▸ **ENTRIES SHOWN**
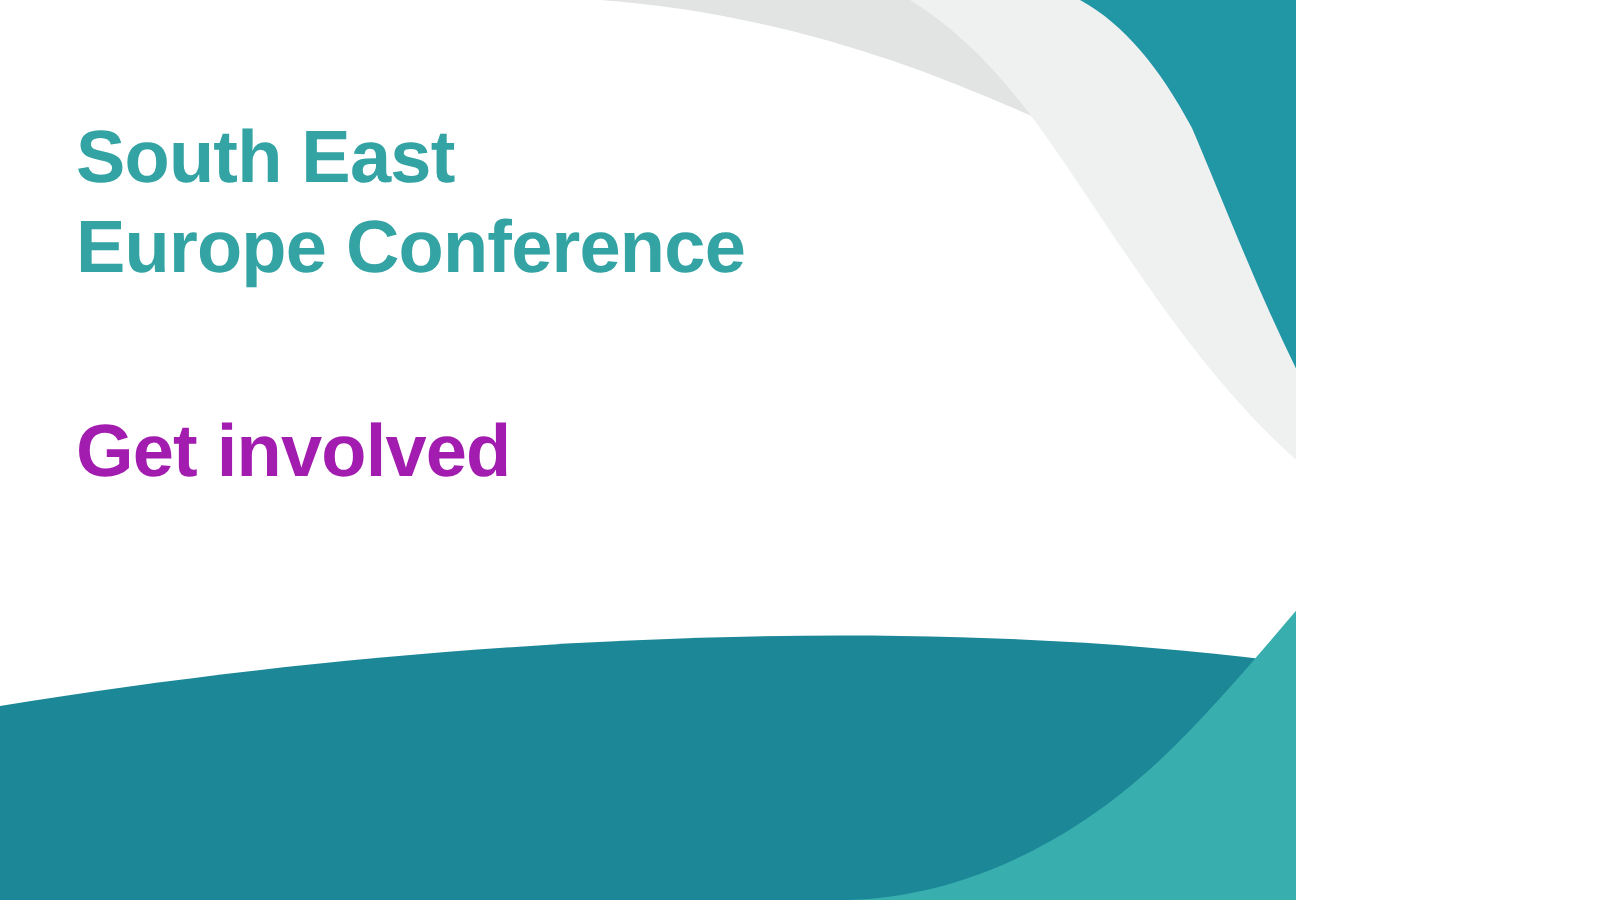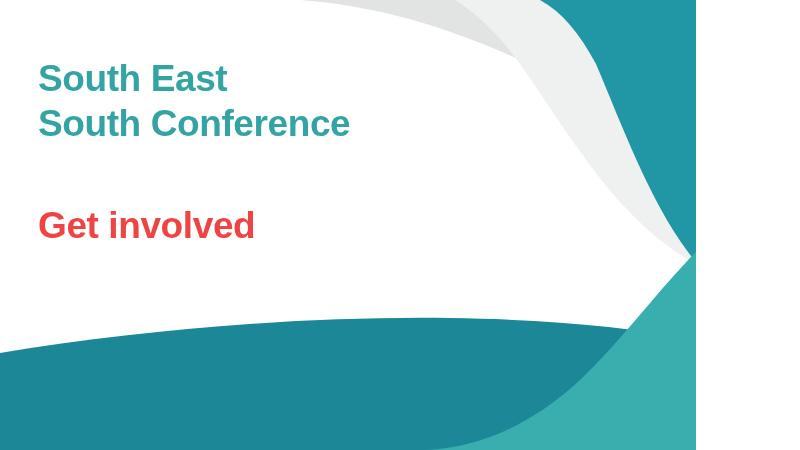"South East" #slide { padding-left: 48px -> none }
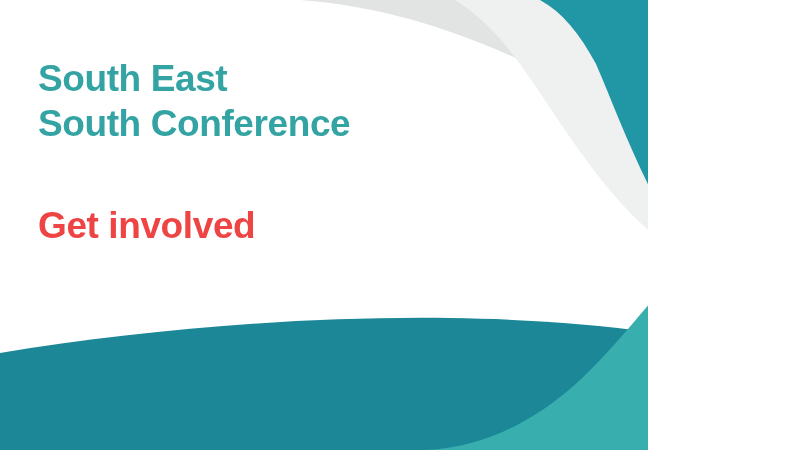"South Conference" span.line { text: South -> Europe }
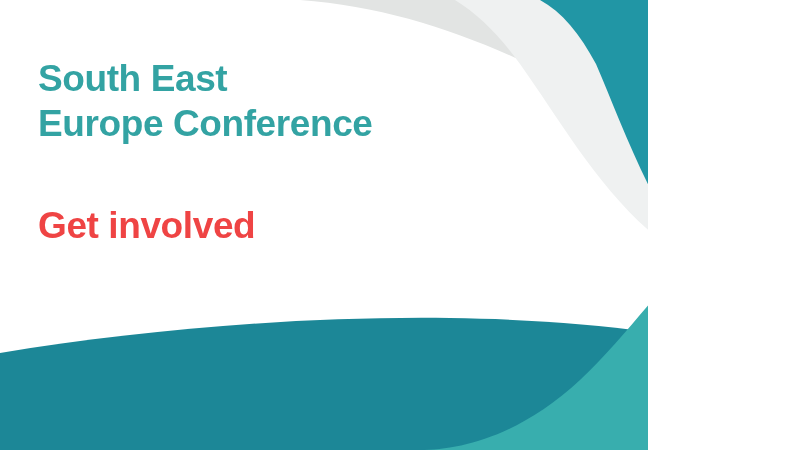"Get involved" .cta-block .line { color: #ef4444 -> #a21caf }
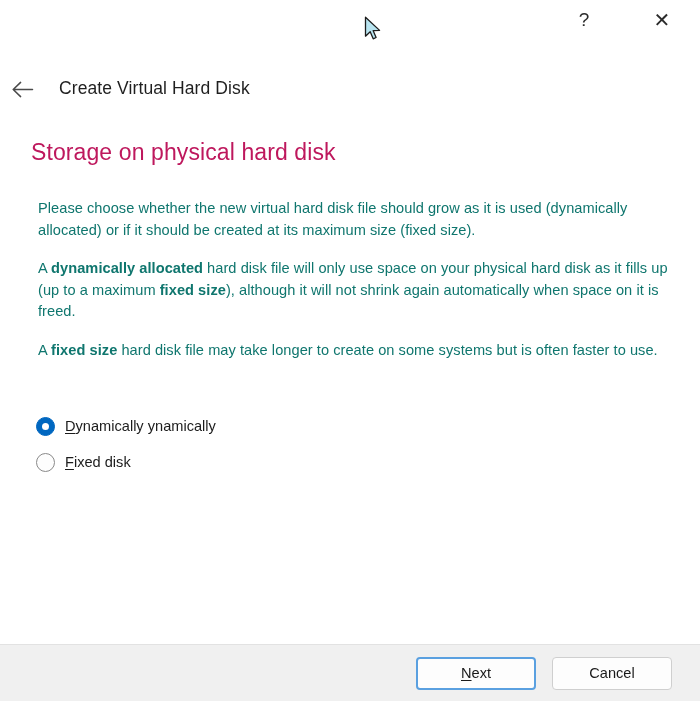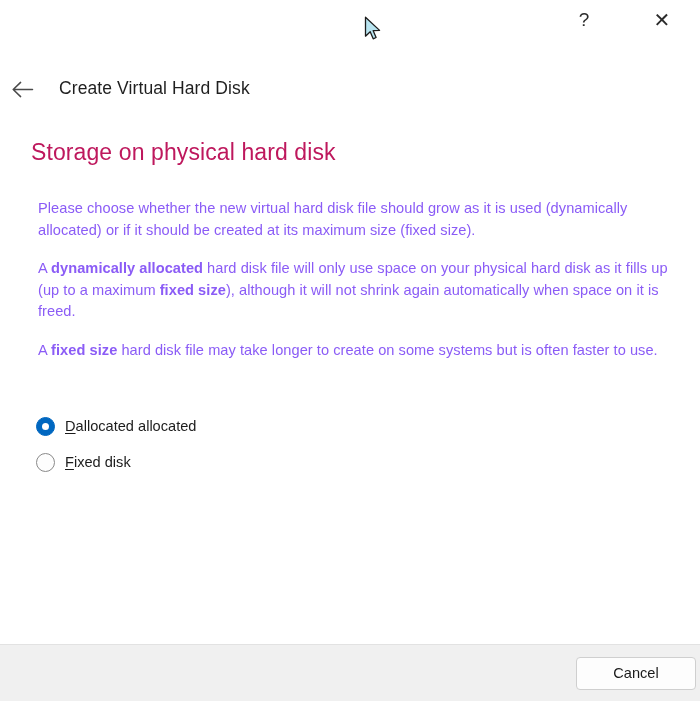"Please choose whether the new" .para { color: #8b5cf6 -> #0f766e }
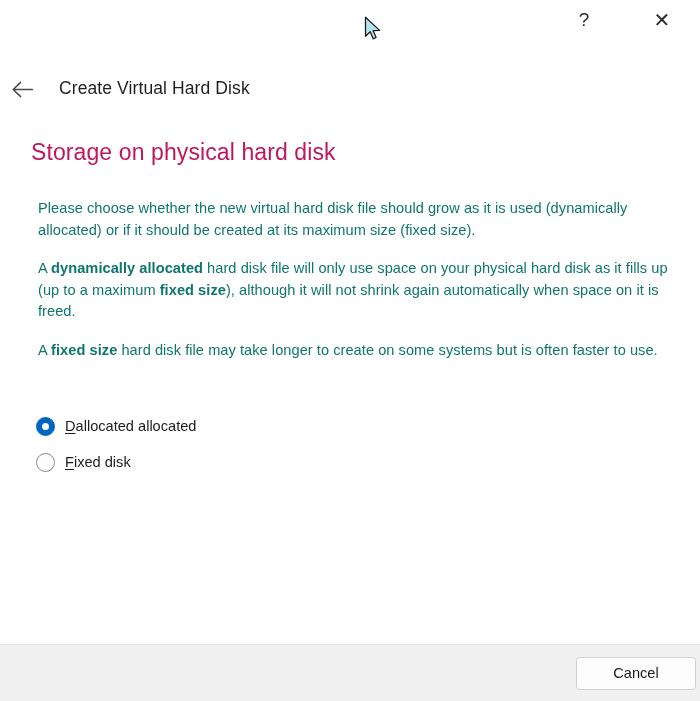"allocated allocated" span { text: allocated allocated -> ynamically ynamically }
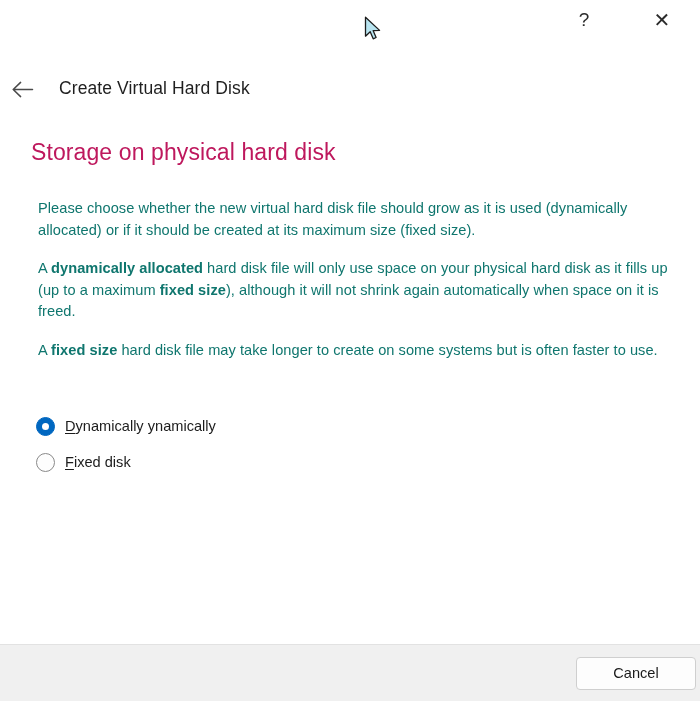"Next" div.dlg-btn { html: none -> <div> <span><span>N</span><span>ext</span></span> </div> }
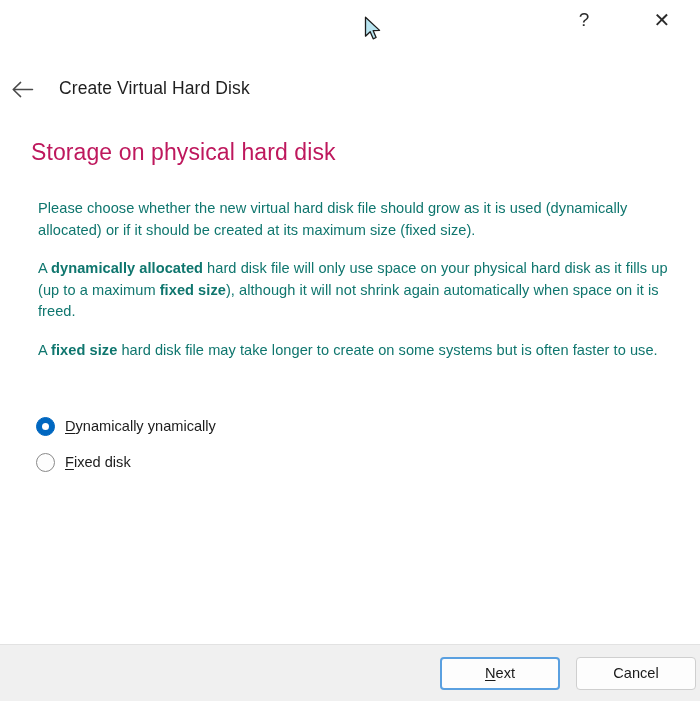"Cancel" .dlg-btn.cancel { margin-right: 4px -> 28px }
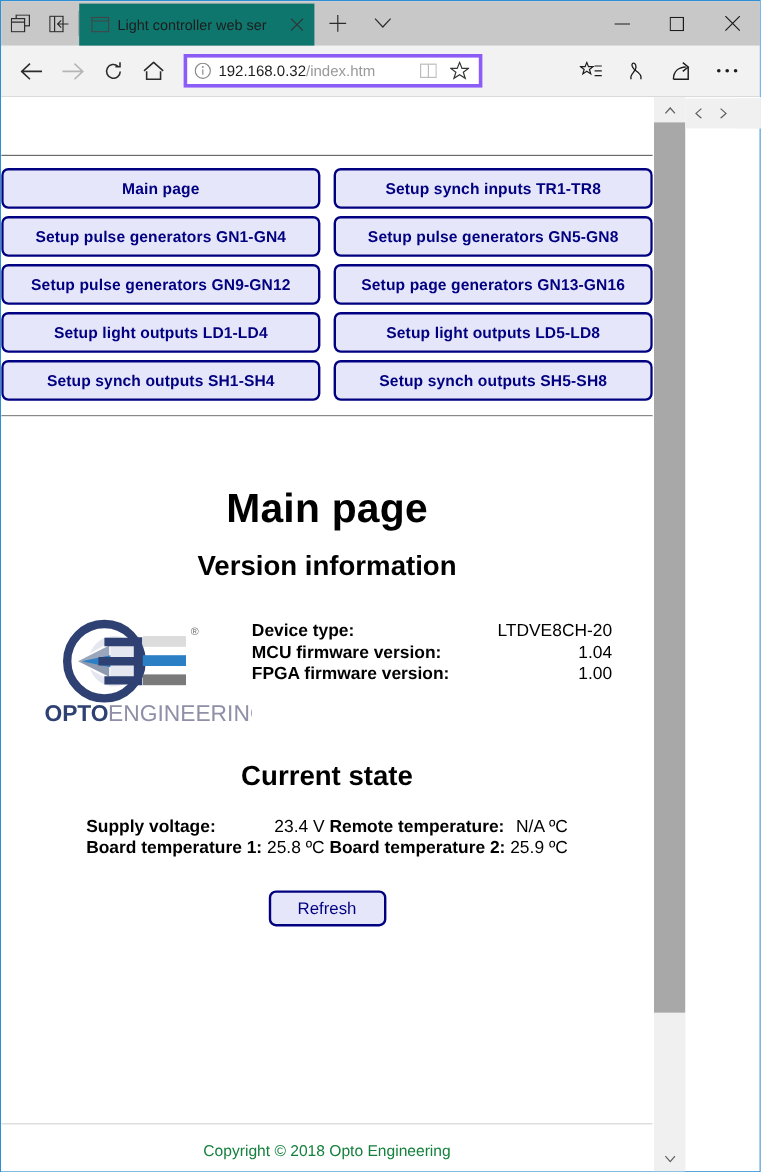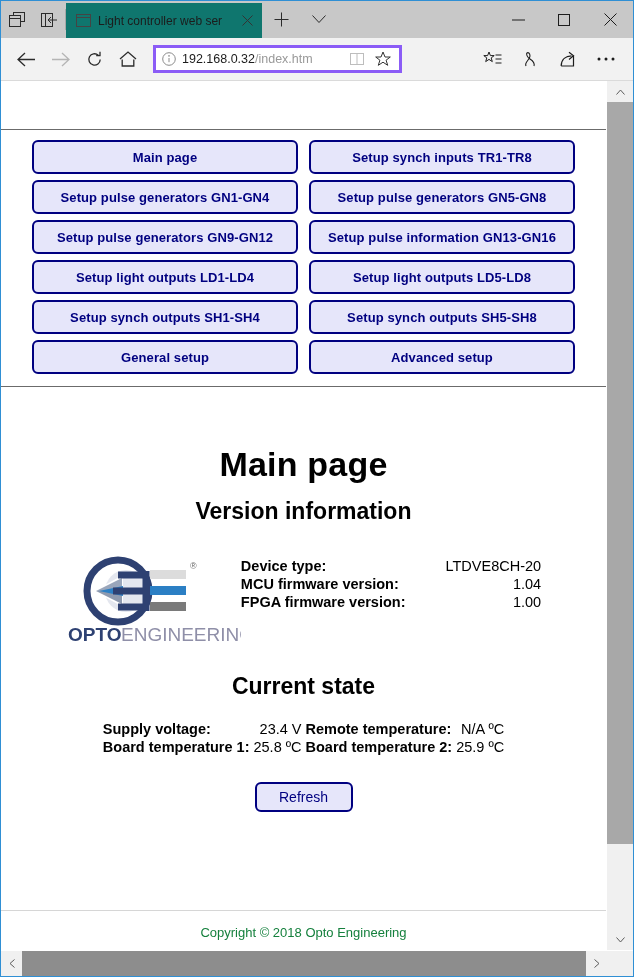"Main page" .viewport-wrap { flex-direction: column -> row }
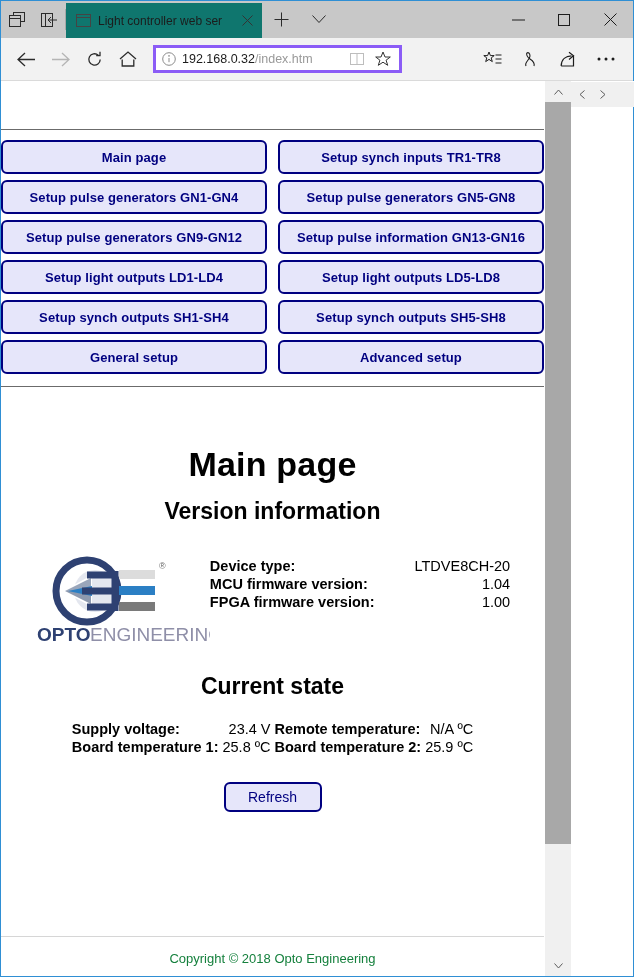"Setup pulse information GN13-GN16" div.navbtn { text: pulse information -> page generators }
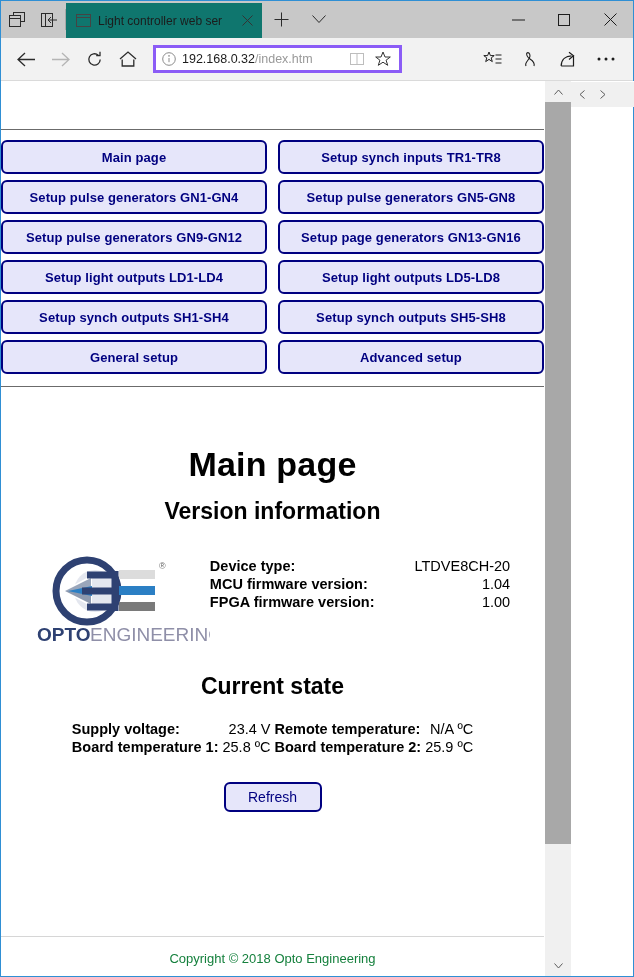"General setup" div.navrow { html: <div> <div>General setup</div> <div>Advanced setup</div> </div> -> none }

▸ **EXERCISE OBJECTIVE**
Output exactly the lines from the one containing "text: pulse information" through the last line of the records above, both included, leaving out any pictures.

▸ **EXERCISE OUTPUT**
"Setup pulse information GN13-GN16" div.navbtn { text: pulse information -> page generators }
"General setup" div.navrow { html: <div> <div>General setup</div> <div>Advanced setup</div> </div> -> none }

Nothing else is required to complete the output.